Wednesday, March 3, 2010

The Art of Moravian Conversion

What does it mean to convert to Christianity? How is it possible to identify a "true" convert?

These were questions that were central to the Moravian missionary experience in 18th century Jamaica and today I started thinking about the variety of ideas about conversion within the Moravian leadership during this period. David Schattschneider's article "Moravians Approach the Indians: Theories and Realities" (1988) was particularly useful in this respect. Schattschneider argues that Zinzendorf and Spangenberg had divergent views on what conversion meant. Zinzendorf, who broke with the Pietists over their conception of Bußkampf (the idea that conversion is a traumatic struggle with a breakthrough), believed that the Holy Spirit initiated all conversions, and that conversion did not necessarily require a struggle. Zinzendorf himself had not experienced such a dramatic conversion, and he didn't see why it was a prerequisite for Christianity.

Aside from his non-dramatic conception of conversion, Zinzendorf also believed that the Holy Spirit had prepared a selected community of heathen all over the world for Christian conversion. These "first fruit" were to found and cultivated by Moravian missionaries.

Spangenberg, on the other hand, was uneasy with Zinzendorf's idea of the Holy Spirit. He would later argue that the missionary played a more central role in the conversion of the heathen.

Finally, one line in the Schattschneider article perked my interest because it reminded me of one of the Moravian diaries I read last year. On p 39, we learn that Zinzendorf found the story of the encounter between Philip and the Ethiopian eunuch (Acts 8:26-39) particularly influential for his understanding of conversion. The mention of Philip and the Ethiopian brought me back to several of the entries in the Mesopotamia, Jamaica diary, where the story of Philip and the Ethiopian plays a central role in one slave's interest in Christianity.

August 24, 1760 – The Leverings visited the negro huts today and Brother Gandrup was visited by Mathew. He pleased him with the biblical history of Philip who baptized the Moor etc.
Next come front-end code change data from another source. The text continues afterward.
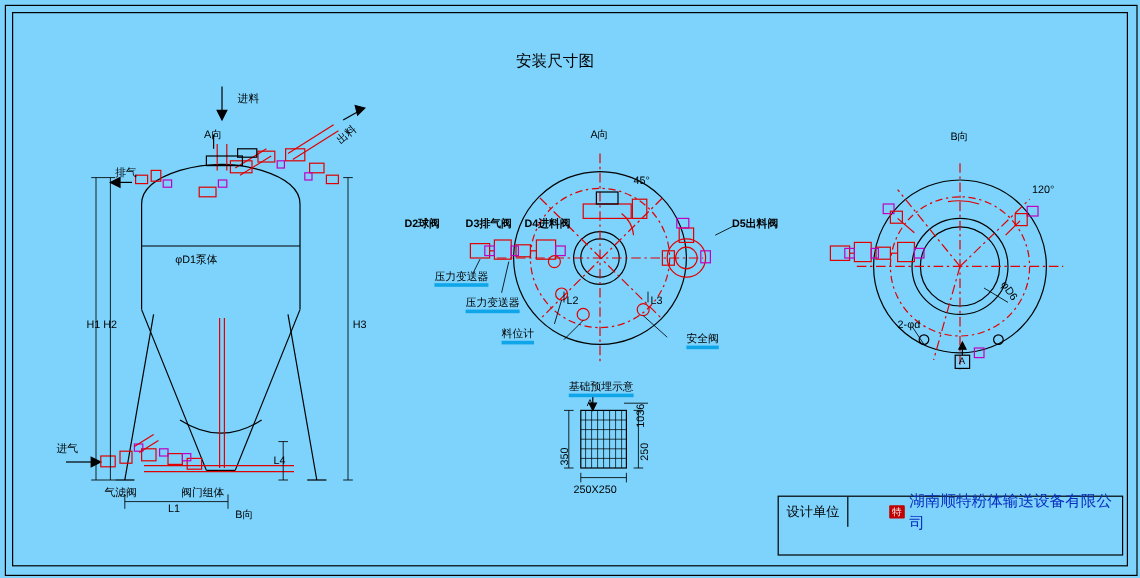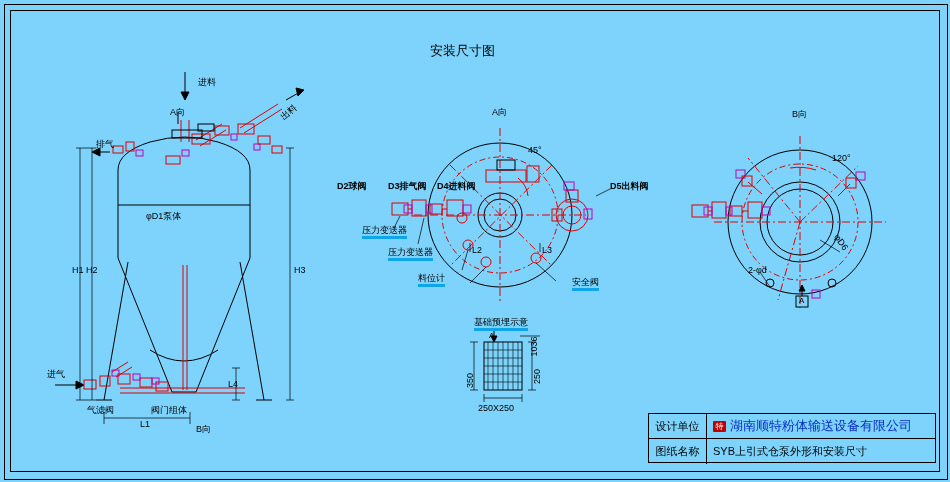--- a/index.html
+++ b/index.html
@@ -309,7 +309,7 @@
   <div class="lbl" style="left:542px;top:246px;">L3</div>
 
   <div class="lbl" style="left:792px;top:110px;">B向</div>
-  <div class="lbl" style="left:832px;top:154px;text-align:center;">120°</div>
+  <div class="lbl" style="left:860px;top:154px;text-align:center;">120°</div>
   <div class="lbl" style="left:748px;top:266px;">2-φd</div>
   <div class="lbl" style="left:832px;top:238px;transform:rotate(55deg);">φD6</div>
   <div class="lbl" style="left:799px;top:297px;font-size:8px;">A</div>

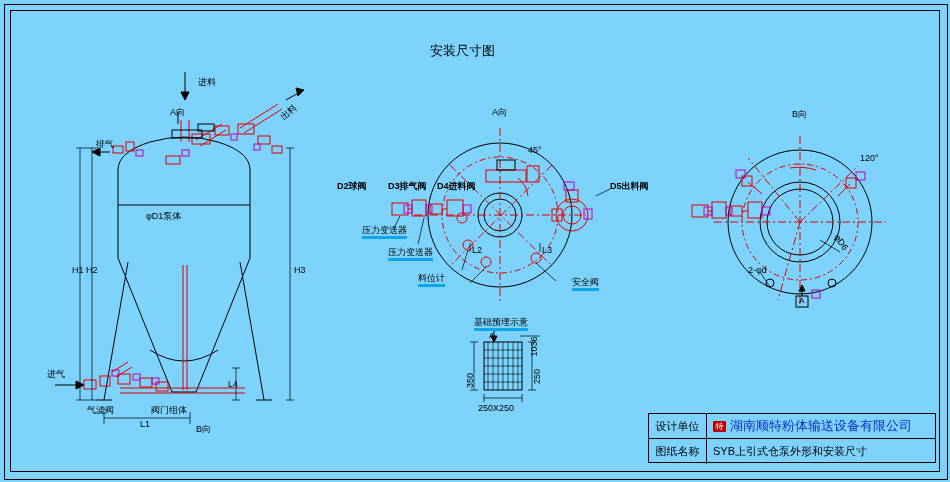--- a/index.html
+++ b/index.html
@@ -14,7 +14,7 @@
   .ul{border-bottom:3px solid #0ea5e9;padding-bottom:1px;}
   
   #titleblock{position:absolute;left:648px;top:413px;width:288px;height:50px;border:1px solid #000;box-sizing:border-box;}
-  #titleblock .row{display:flex;height:25px;border-bottom:1px solid #000;box-sizing:border-box;}
+  #titleblock .row{display:flex;height:25px;border-bottom:1px solid #000;box-sizing:border-box;gap:28px;}
   #titleblock .row:last-child{border-bottom:none;}
   #titleblock .c1{width:58px;border-right:1px solid #000;display:flex;align-items:center;justify-content:center;font-size:11px;box-sizing:border-box;}
   #titleblock .c2{flex:1;display:flex;align-items:center;padding-left:6px;font-size:11px;gap:4px;box-sizing:border-box;}

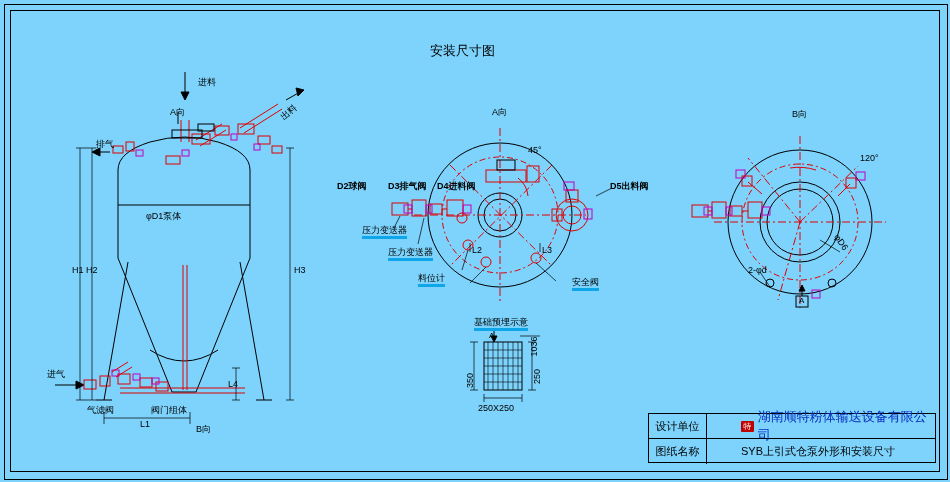--- a/index.html
+++ b/index.html
@@ -329,10 +329,6 @@
         <span class="cname">湖南顺特粉体输送设备有限公司</span>
       </div>
     </div>
-    <div class="row">
-      <div class="c1">图纸名称</div>
-      <div class="c2">SYB上引式仓泵外形和安装尺寸</div>
-    </div>
   </div>
 </div>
In the evening the Meeting was held on Romans 3.v.10-19. James and Mathew stayed afterwards a bit and one said: he had thought a lot about what had been read to him from the Bible. He wished for the same mercy for himself and he would like to take part in the water-bath [ie. Baptism] just like the Moor. Brother Gandrup remembered at this point again about the question that Philip had asked the Moor, when he had longed to be baptized, etc. and so he said: yes! I believe that my creator is my Lord who redeemed me with his blood etc. Then we said to him: if his belief in Jesus was accurate then the Lord would already think of him and he wouldn’t be lost or forgotten. And so they both went home very moved.

October 4, 1761 – Brother Gandrup had a conversation with Franck about his longing for baptism. Meanwhile, Mathew went to the table and found a picture in the new Testament of the baptism of Philippus the Moor, and called to Simeon and told him the story from word to word. Nota: Brother Gandrup had only read it to him once, at his own request. Simeon was beside himself with childlike joy, that the Savior wanted the poor negros etc. And finally Brother Gandrup and Franck came to their discussion, and that was an hour that the Savior made, and from which they went back home, overwhelmed (that the Savior wanted the poor negros).

There are several interesting things going on here... First of all, compare the August 24 entry to the Scripture:

Acts 8:26-40 (KJV)

26And the angel of the Lord spake unto Philip, saying, Arise, and go toward the south unto the way that goeth down from Jerusalem unto Gaza, which is desert.
27And he arose and went: and, behold, a man of Ethiopia, an eunuch of great authority under Candace queen of the Ethiopians, who had the charge of all her treasure, and had come to Jerusalem for to worship,
28Was returning, and sitting in his chariot read Esaias the prophet.
29Then the Spirit said unto Philip, Go near, and join thyself to this chariot.
30And Philip ran thither to him, and heard him read the prophet Esaias, and said, Understandest thou what thou readest?
31And he said, How can I, except some man should guide me? And he desired Philip that he would come up and sit with him.
32The place of the scripture which he read was this, He was led as a sheep to the slaughter; and like a lamb dumb before his shearer, so opened he not his mouth:
33In his humiliation his judgment was taken away: and who shall declare his generation? for his life is taken from the earth.
34And the eunuch answered Philip, and said, I pray thee, of whom speaketh the prophet this? of himself, or of some other man?
35Then Philip opened his mouth, and began at the same scripture, and preached unto him Jesus.
36And as they went on their way, they came unto a certain water: and the eunuch said, See, here is water; what doth hinder me to be baptized?
37And Philip said, If thou believest with all thine heart, thou mayest. And he answered and said, I believe that Jesus Christ is the Son of God.
38And he commanded the chariot to stand still: and they went down both into the water, both Philip and the eunuch; and he baptized him.
39And when they were come up out of the water, the Spirit of the Lord caught away Philip, that the eunuch saw him no more: and he went on his way rejoicing.
40But Philip was found at Azotus: and passing through he preached in all the cities, till he came to Caesarea.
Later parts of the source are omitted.